▶ _SOURCE INFORMATION_

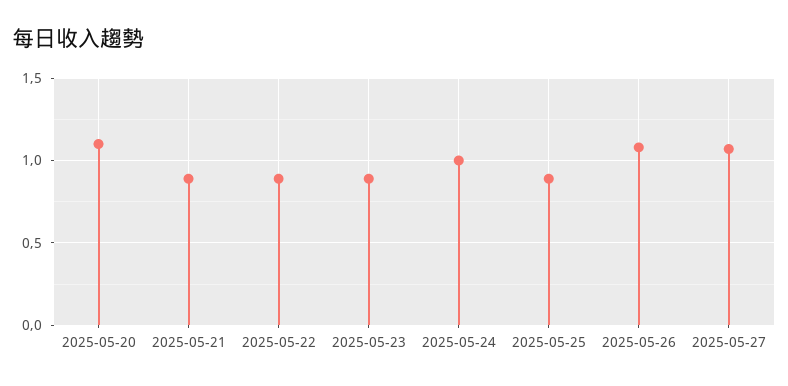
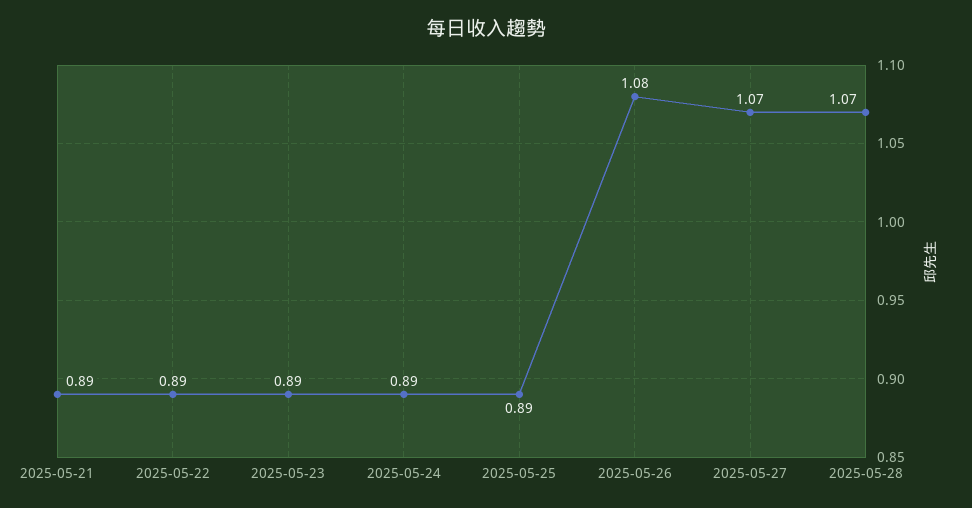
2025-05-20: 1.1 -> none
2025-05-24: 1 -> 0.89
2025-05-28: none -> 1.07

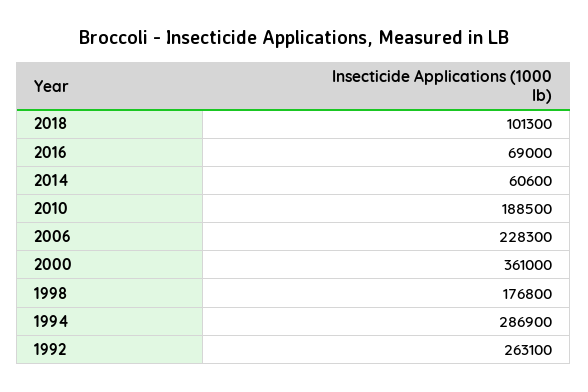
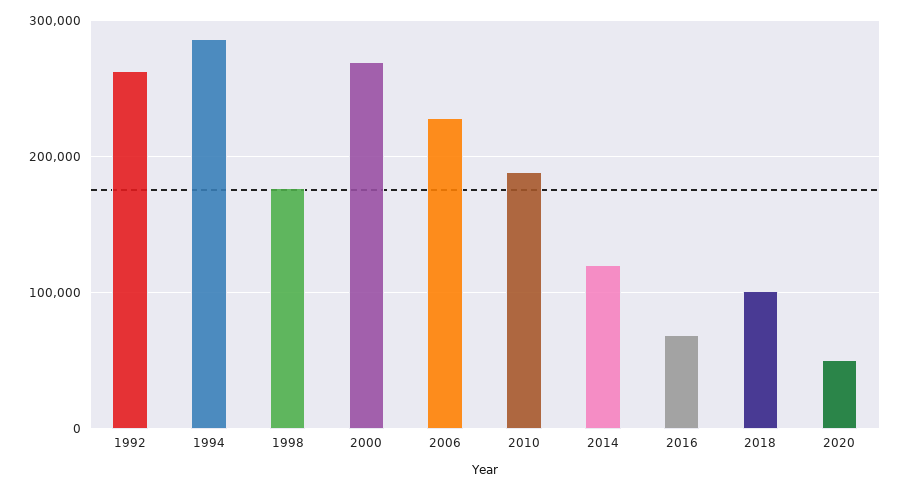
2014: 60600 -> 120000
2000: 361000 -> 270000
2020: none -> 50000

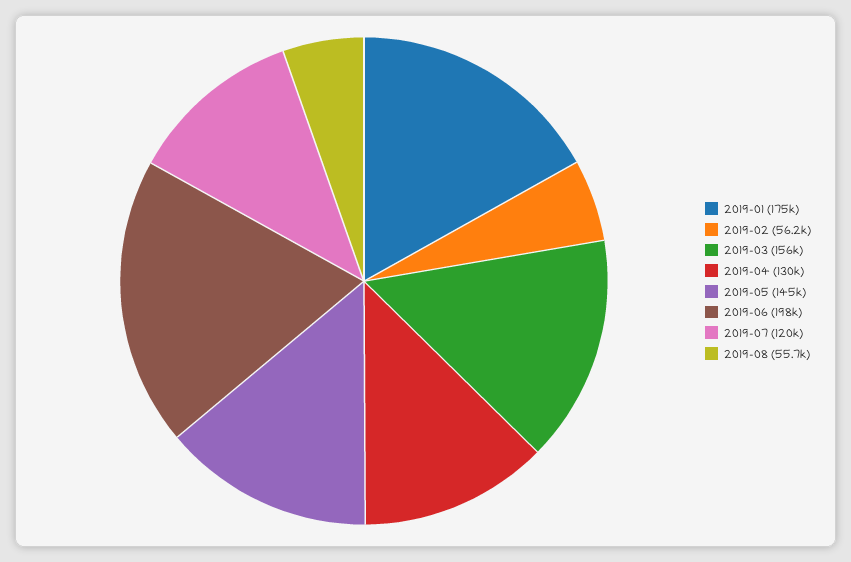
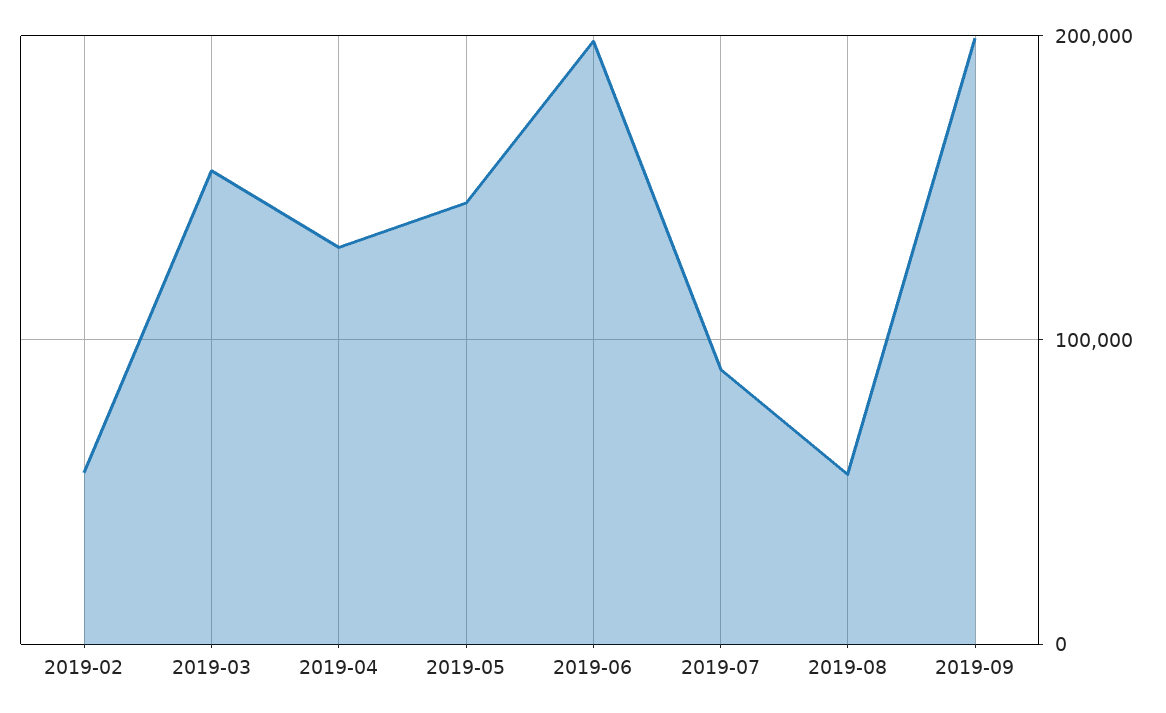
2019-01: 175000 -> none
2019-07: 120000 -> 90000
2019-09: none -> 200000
* * *
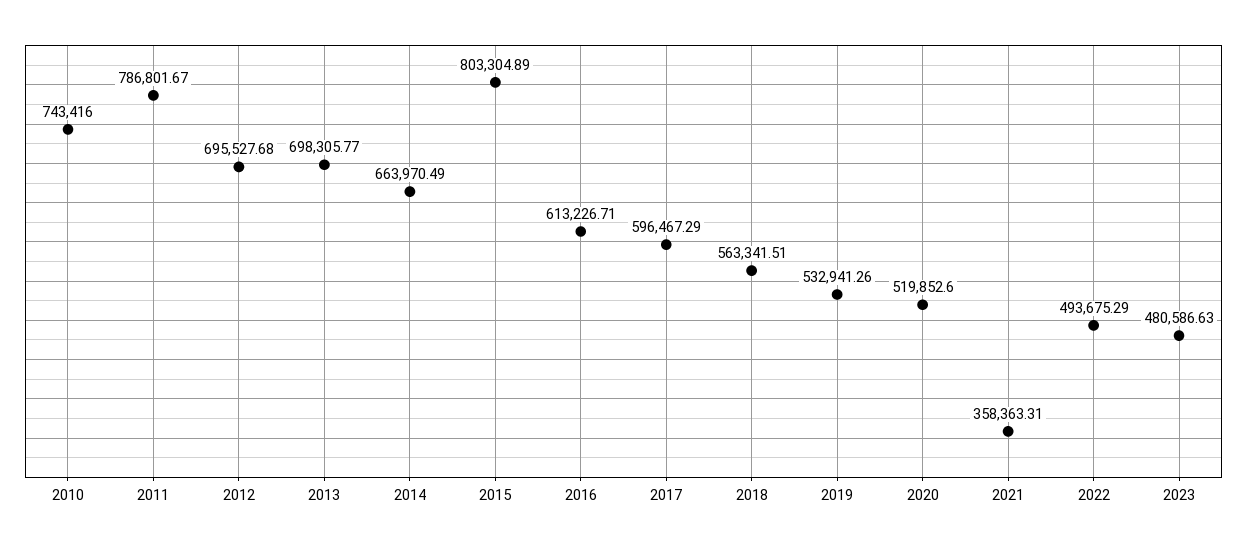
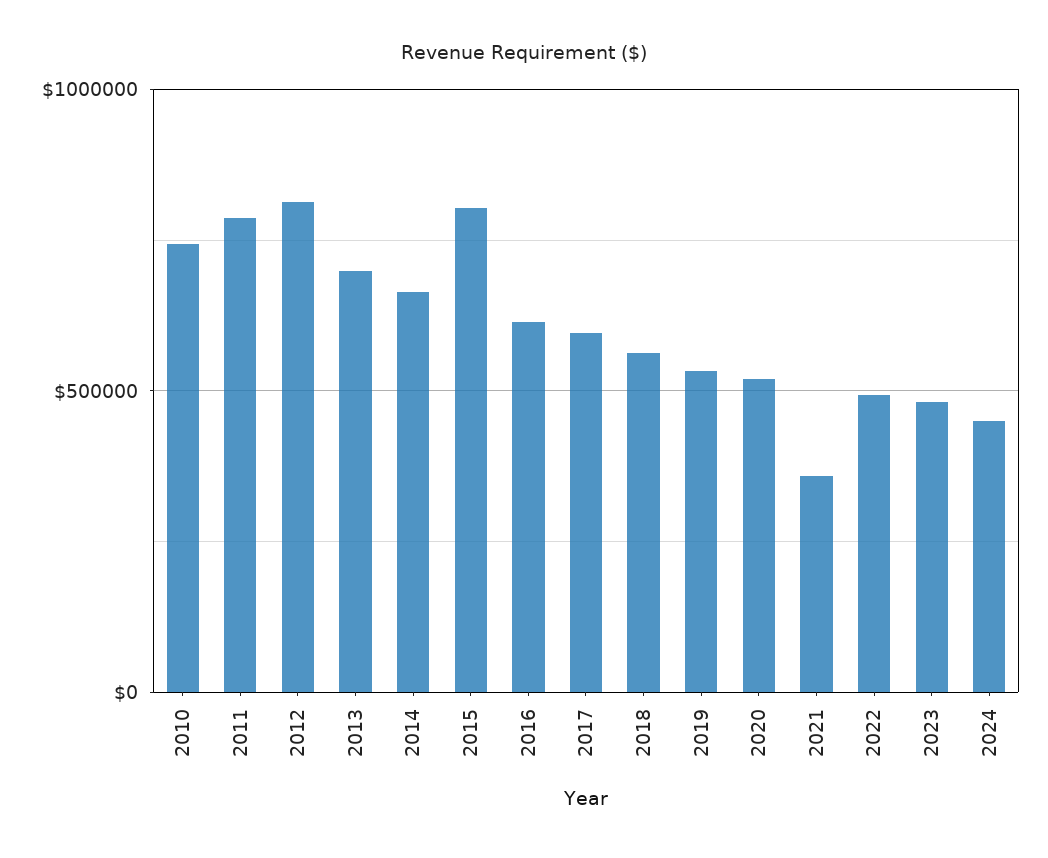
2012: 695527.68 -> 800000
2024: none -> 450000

▶ _REQUIRED WORK_
Skip every picture, and restate word for word only the lines above from the line containing "2025-05-28: none -> 1.07" to the line containing "2019-09: none -> 200000", both of them included.

▶ _YOUR RESPONSE_
2025-05-28: none -> 1.07

2014: 60600 -> 120000
2000: 361000 -> 270000
2020: none -> 50000

2019-01: 175000 -> none
2019-07: 120000 -> 90000
2019-09: none -> 200000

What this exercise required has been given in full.